» WHAT TO DO
Copy nothing but the text: repeat each entry exactly and drop the images.

» DATA
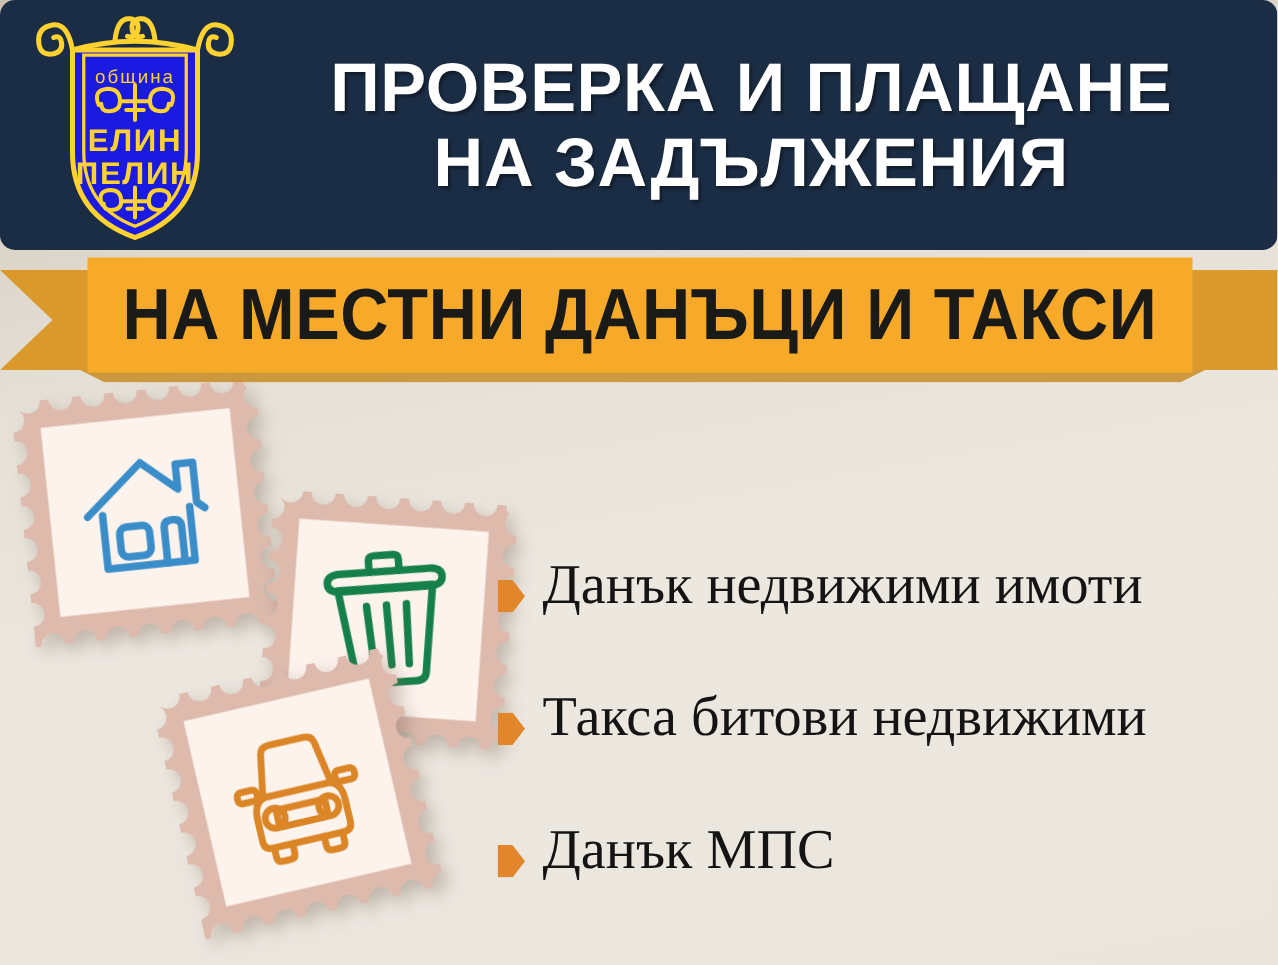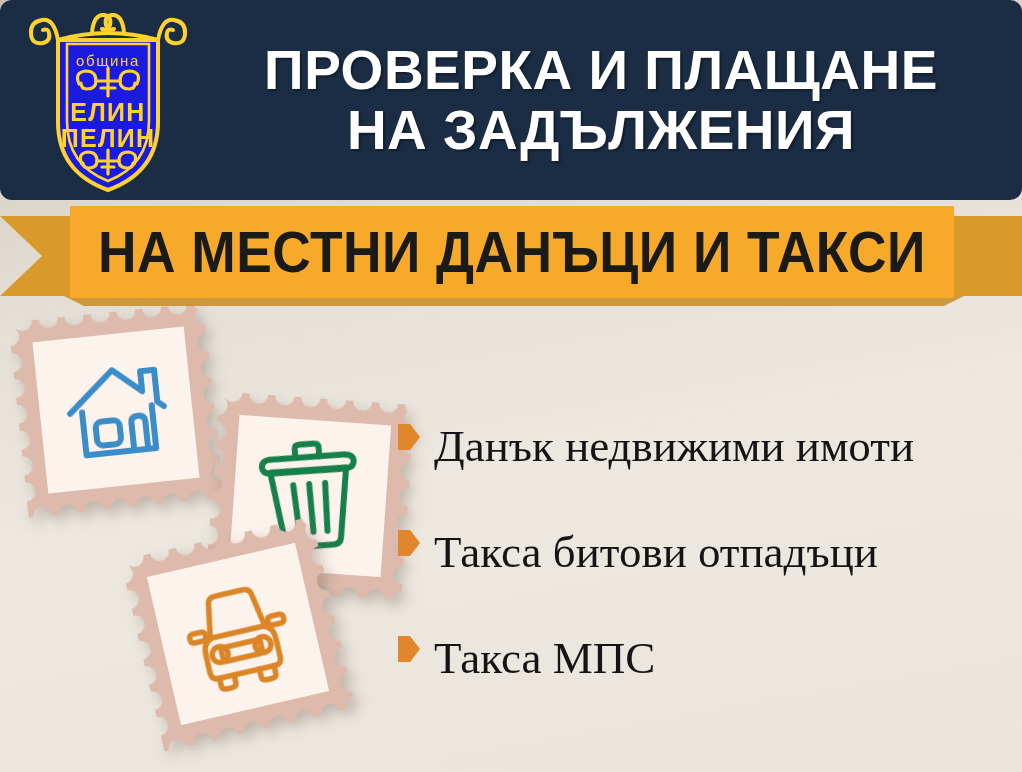"Данък недвижими имоти" .list-item { align-items: flex-start -> flex-end }
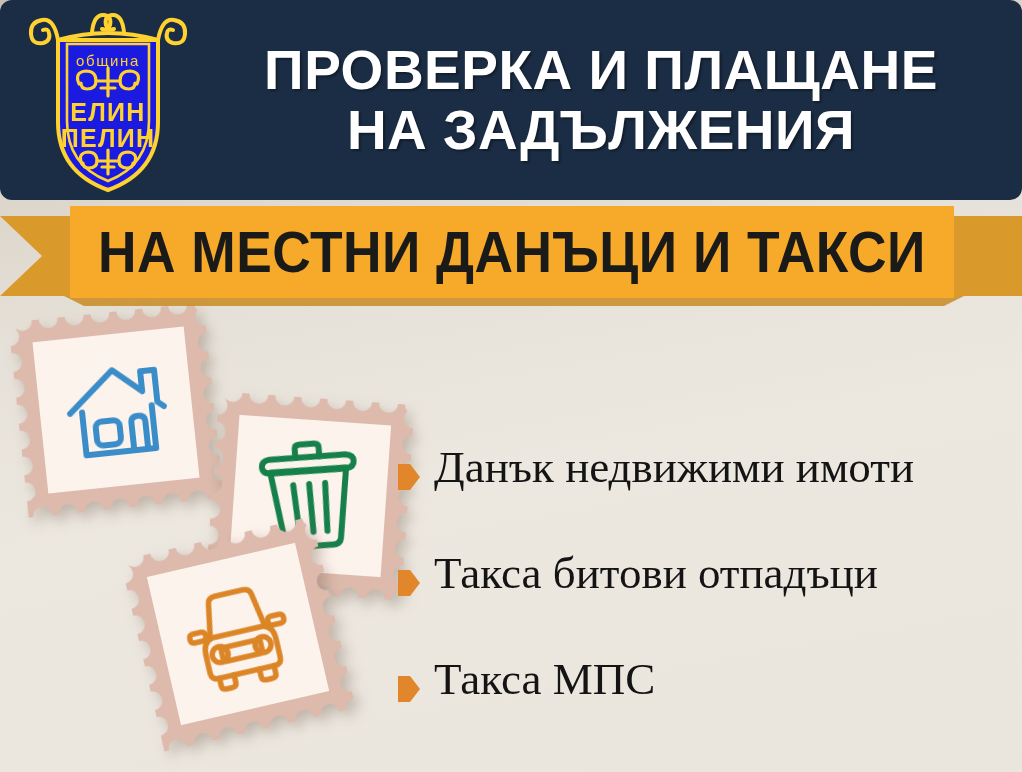"Такса битови отпадъци" div.item-label { text: отпадъци -> недвижими }
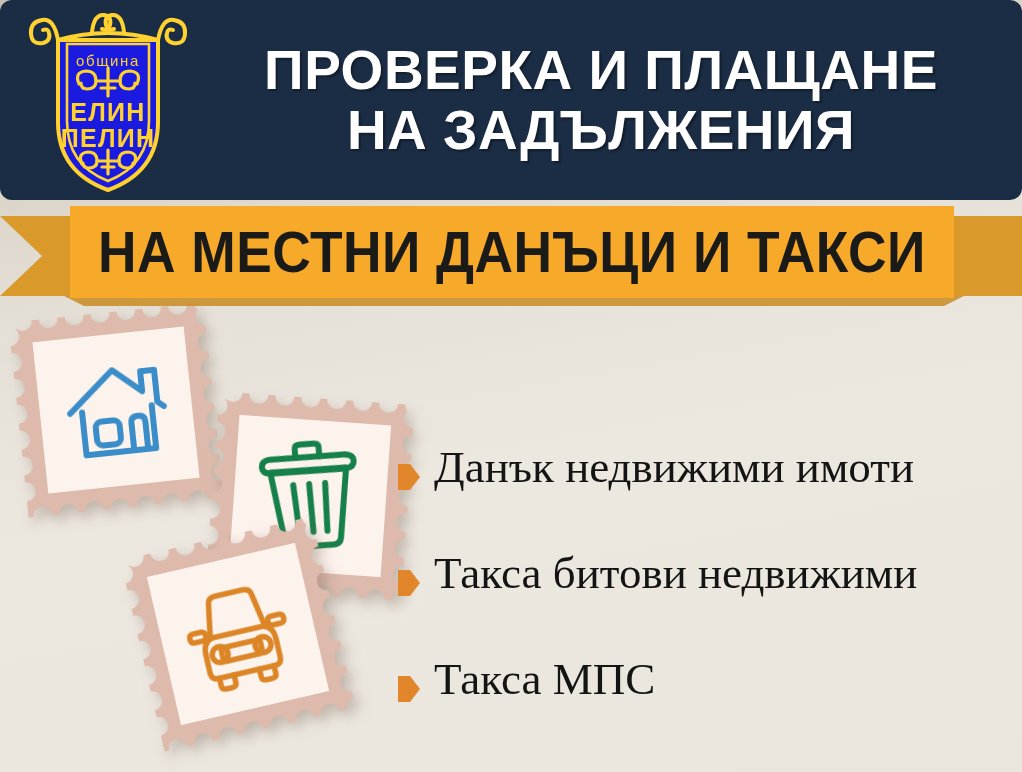"Такса МПС" div.item-label { text: Такса -> Данък }
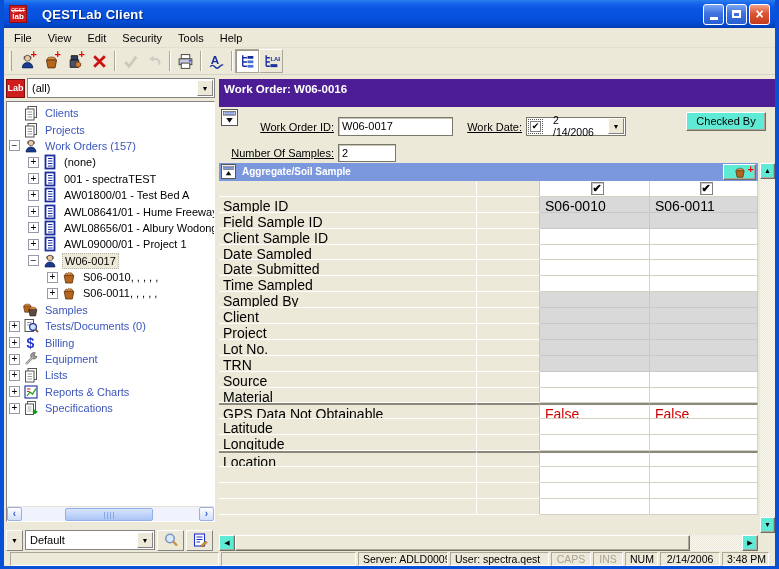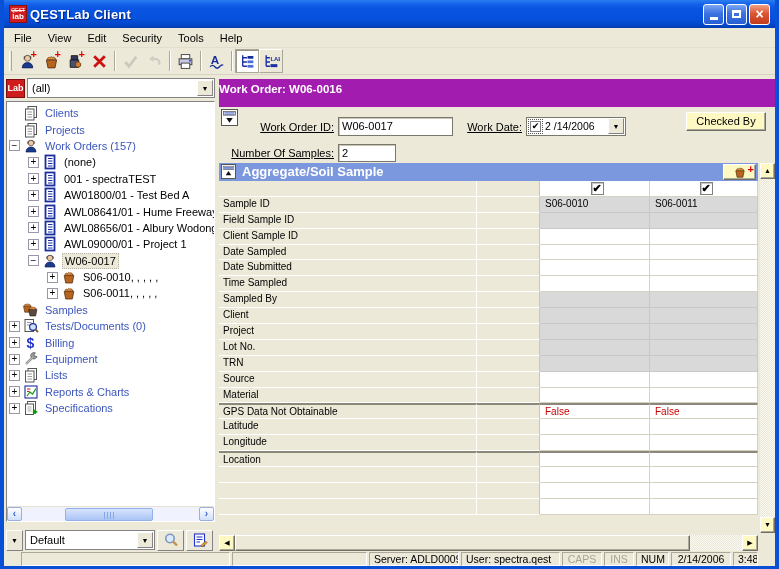"QESTLab Client" .title-text { margin-left: 3px -> 15px }
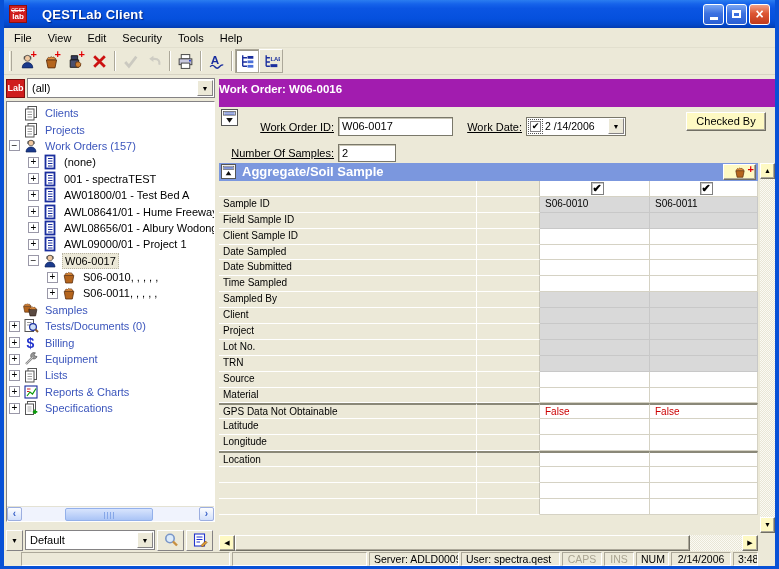"Work Order: W06-0016" .wo-bar { background: #a21caf -> #4c1d95; padding-left: none -> 5px }
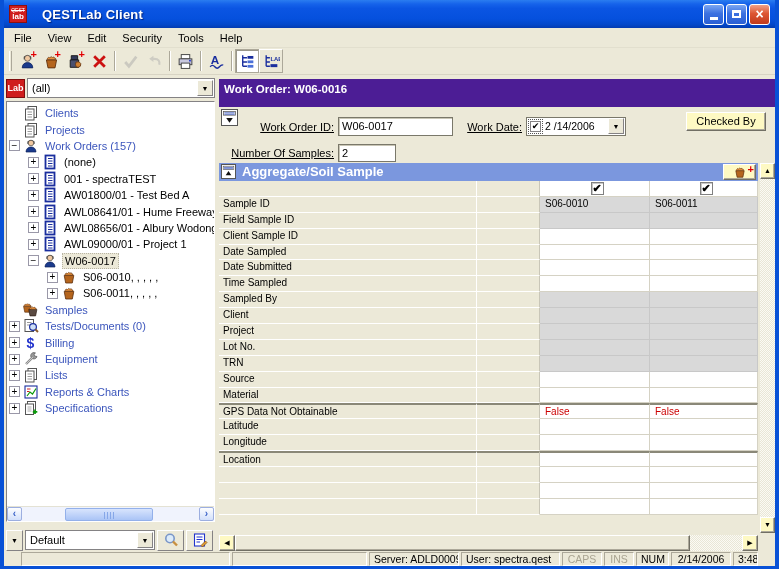"2 /14/2006" .datectl { gap: none -> 8px }
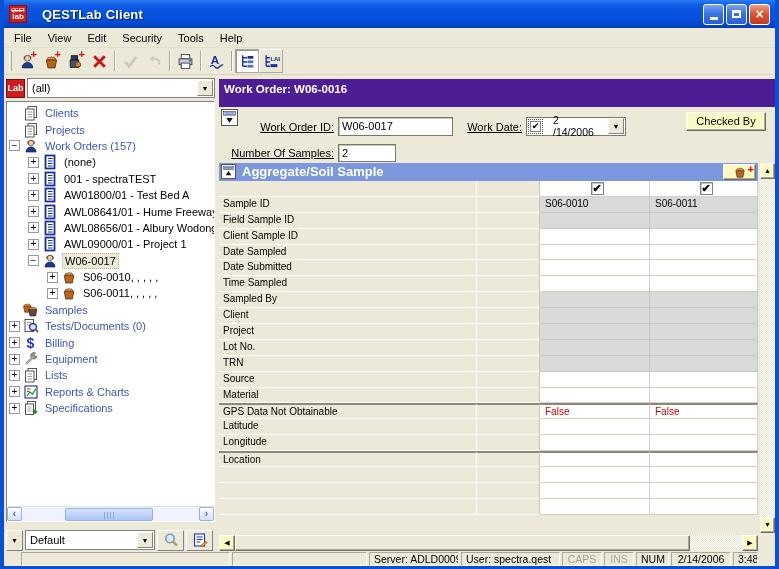"Checked By" .btn3d { background: #fef9c3 -> #5eead4 }
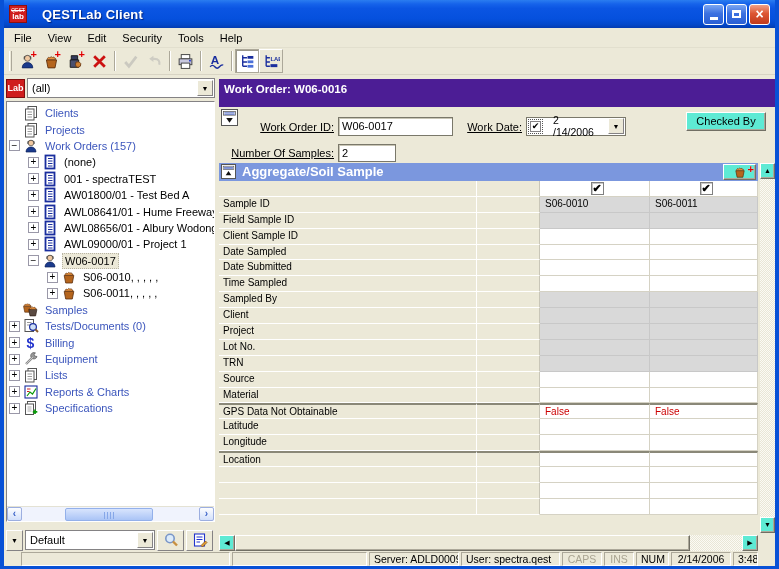"Aggregate/Soil Sample" .agg-title { font-size: 13px -> 10px }
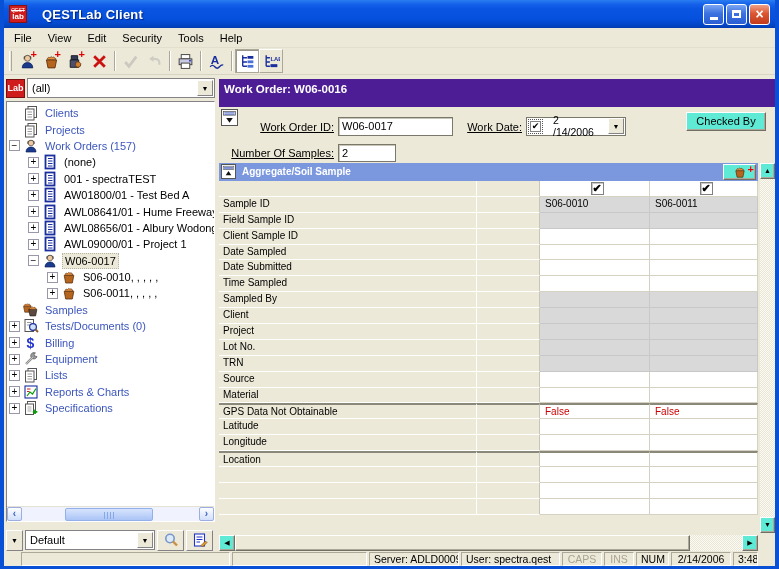"Sample ID" .tbl { font-size: 10px -> 14px }
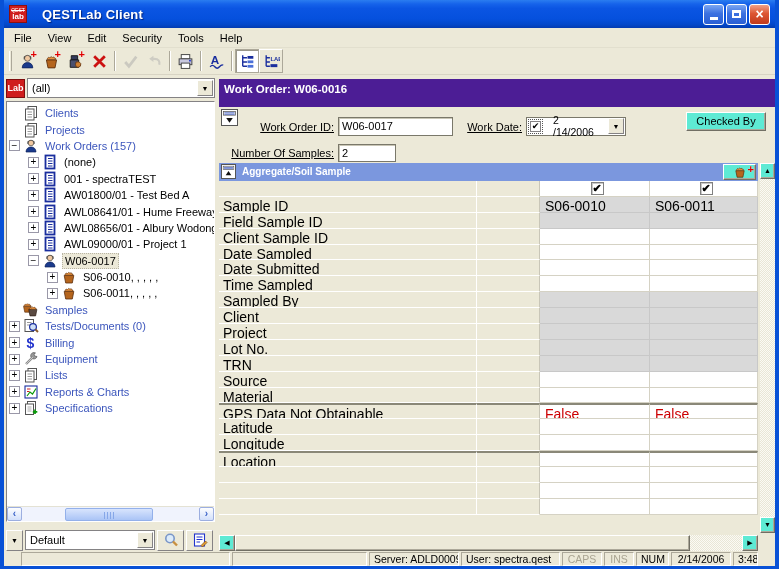"Server: ADLD0009" .statusbar { padding: 1px 17px -> 1px 6px }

» EXERCISE OUTPUT
"Данък недвижими имоти" .list-item { align-items: flex-start -> flex-end }
"Такса битови отпадъци" div.item-label { text: отпадъци -> недвижими }
"Такса МПС" div.item-label { text: Такса -> Данък }
"QESTLab Client" .title-text { margin-left: 3px -> 15px }
"Work Order: W06-0016" .wo-bar { background: #a21caf -> #4c1d95; padding-left: none -> 5px }
"2 /14/2006" .datectl { gap: none -> 8px }
"Checked By" .btn3d { background: #fef9c3 -> #5eead4 }
"Aggregate/Soil Sample" .agg-title { font-size: 13px -> 10px }
"Sample ID" .tbl { font-size: 10px -> 14px }
"Server: ADLD0009" .statusbar { padding: 1px 17px -> 1px 6px }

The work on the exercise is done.